[SOURCE MATERIAL]

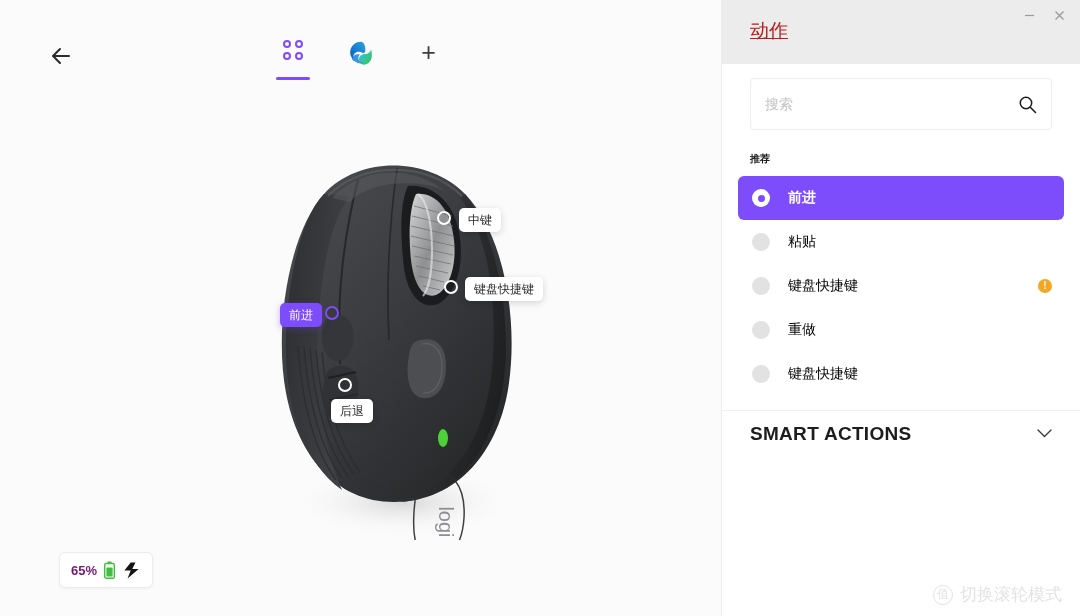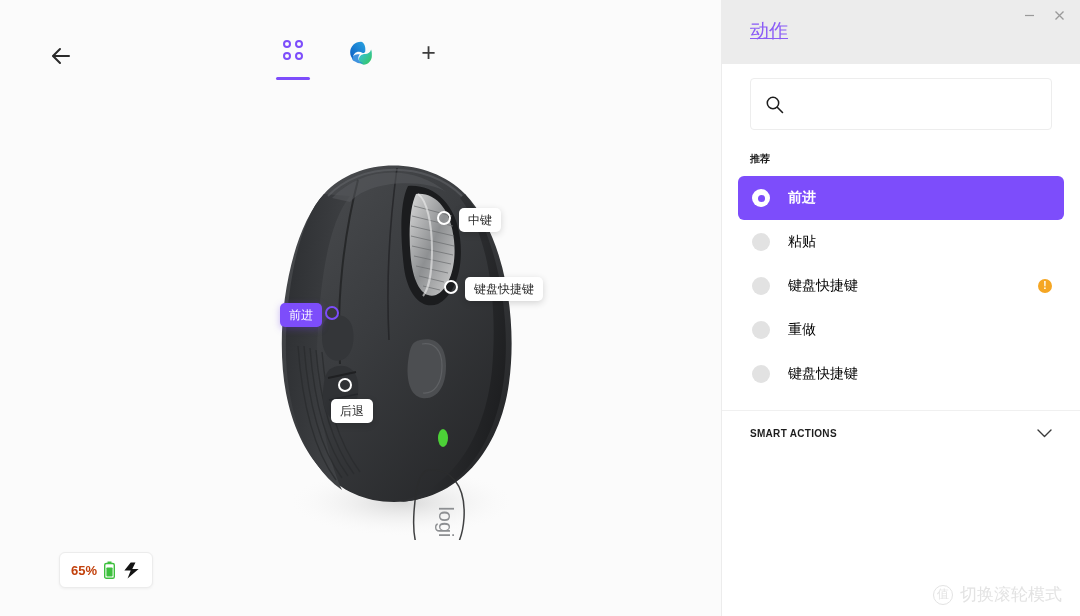--- a/index.html
+++ b/index.html
@@ -103,7 +103,7 @@
   }
   .panel-title {
     position: absolute; left: 28px; top: 18px;
-    font-size: 19px; color: #8b5cf6; text-decoration: underline;
+    font-size: 19px; color: #b91c1c; text-decoration: underline;
   }
   .win-controls {
     position: absolute; right: 6px; top: 0;

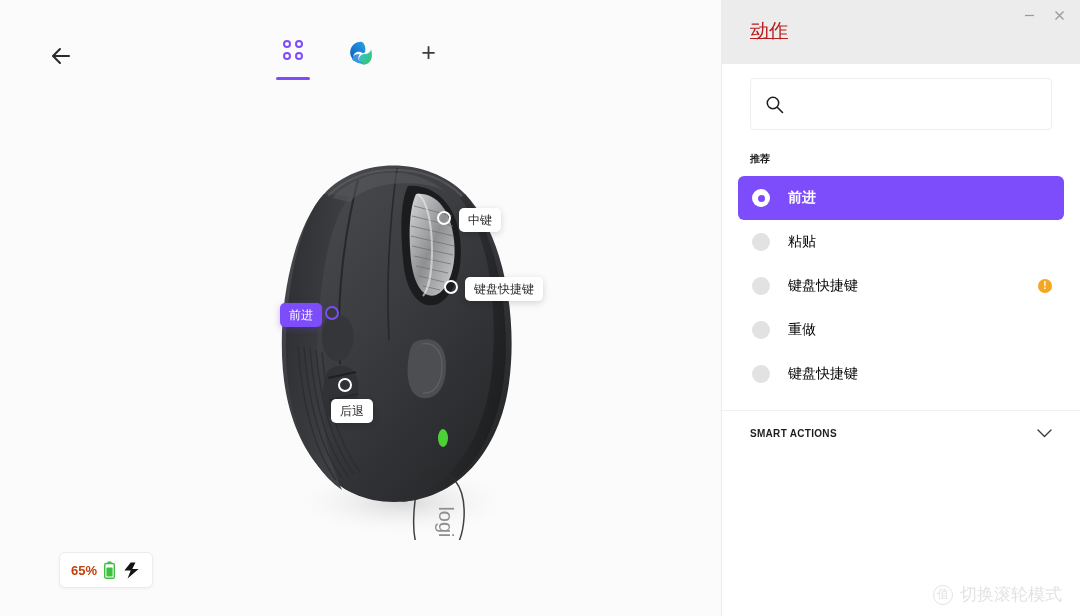--- a/index.html
+++ b/index.html
@@ -375,6 +375,7 @@
 
     <div class="search-area">
       <div class="search-box">
+        <input class="search-input" type="text" placeholder="搜索" style="">
         <svg width="19" height="19" viewBox="0 0 20 20">
           <circle cx="8.4" cy="8.4" r="6" fill="none" stroke="#1d1d1d" stroke-width="1.6"></circle>
           <path d="M12.9 12.9 L18.4 18.4" stroke="#1d1d1d" stroke-width="1.7" stroke-linecap="round"></path>

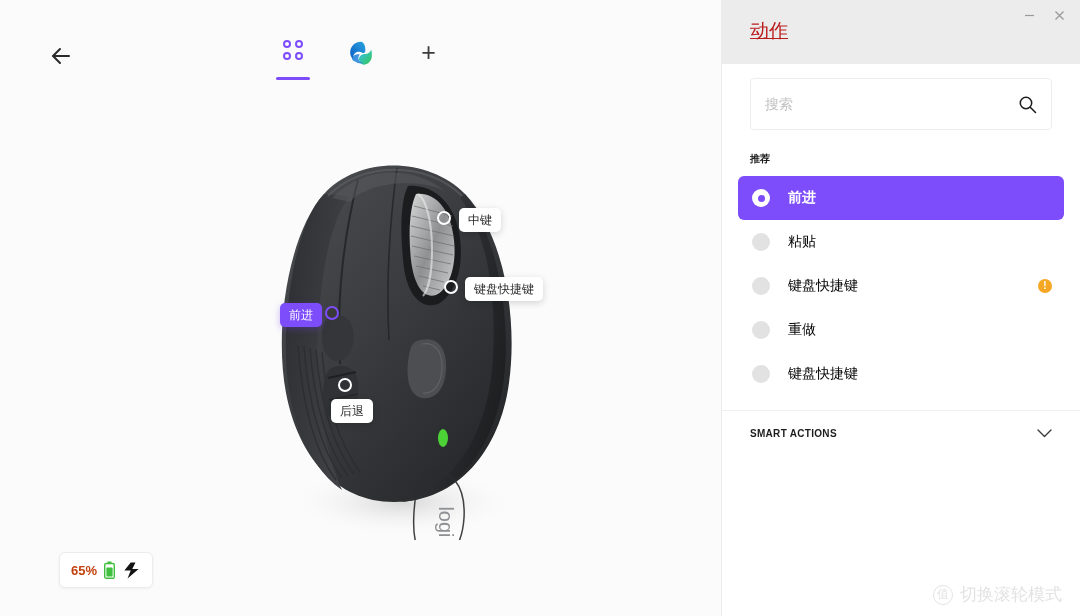--- a/index.html
+++ b/index.html
@@ -175,7 +175,7 @@
     cursor: pointer;
   }
   .collapse-row:first-of-type { margin-top: 13px; }
-  .collapse-title { font-size: 10px; font-weight: 700; color: #1d1d1d; letter-spacing: .3px; }
+  .collapse-title { font-size: 19px; font-weight: 700; color: #1d1d1d; letter-spacing: .3px; }
   .chev { color: #4a4a4a; }
 
   .watermark {

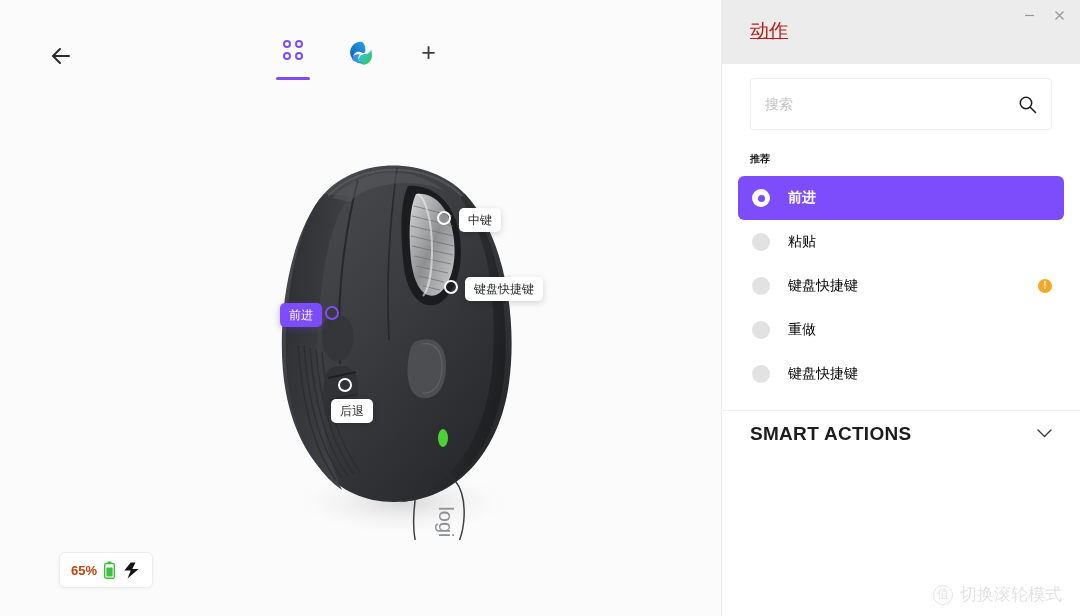--- a/index.html
+++ b/index.html
@@ -87,7 +87,7 @@
     box-shadow: 0 1px 3px rgba(0,0,0,0.05);
     cursor: pointer;
   }
-  .battery-pct { color: #c2410c; font-size: 13px; font-weight: 600; }
+  .battery-pct { color: #701a75; font-size: 13px; font-weight: 600; }
 
   
   .panel {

[/SOURCE MATERIAL]

### EXERCISE GOAL
In the records above, find the line containing "-103,7 +103,7 @@". Reproduce it and every line after it through the last line, omitting pictures.

### ANSWER SPACE
@@ -103,7 +103,7 @@
   }
   .panel-title {
     position: absolute; left: 28px; top: 18px;
-    font-size: 19px; color: #8b5cf6; text-decoration: underline;
+    font-size: 19px; color: #b91c1c; text-decoration: underline;
   }
   .win-controls {
     position: absolute; right: 6px; top: 0;

--- a/index.html
+++ b/index.html
@@ -375,6 +375,7 @@
 
     <div class="search-area">
       <div class="search-box">
+        <input class="search-input" type="text" placeholder="搜索" style="">
         <svg width="19" height="19" viewBox="0 0 20 20">
           <circle cx="8.4" cy="8.4" r="6" fill="none" stroke="#1d1d1d" stroke-width="1.6"></circle>
           <path d="M12.9 12.9 L18.4 18.4" stroke="#1d1d1d" stroke-width="1.7" stroke-linecap="round"></path>

--- a/index.html
+++ b/index.html
@@ -175,7 +175,7 @@
     cursor: pointer;
   }
   .collapse-row:first-of-type { margin-top: 13px; }
-  .collapse-title { font-size: 10px; font-weight: 700; color: #1d1d1d; letter-spacing: .3px; }
+  .collapse-title { font-size: 19px; font-weight: 700; color: #1d1d1d; letter-spacing: .3px; }
   .chev { color: #4a4a4a; }
 
   .watermark {

--- a/index.html
+++ b/index.html
@@ -87,7 +87,7 @@
     box-shadow: 0 1px 3px rgba(0,0,0,0.05);
     cursor: pointer;
   }
-  .battery-pct { color: #c2410c; font-size: 13px; font-weight: 600; }
+  .battery-pct { color: #701a75; font-size: 13px; font-weight: 600; }
 
   
   .panel {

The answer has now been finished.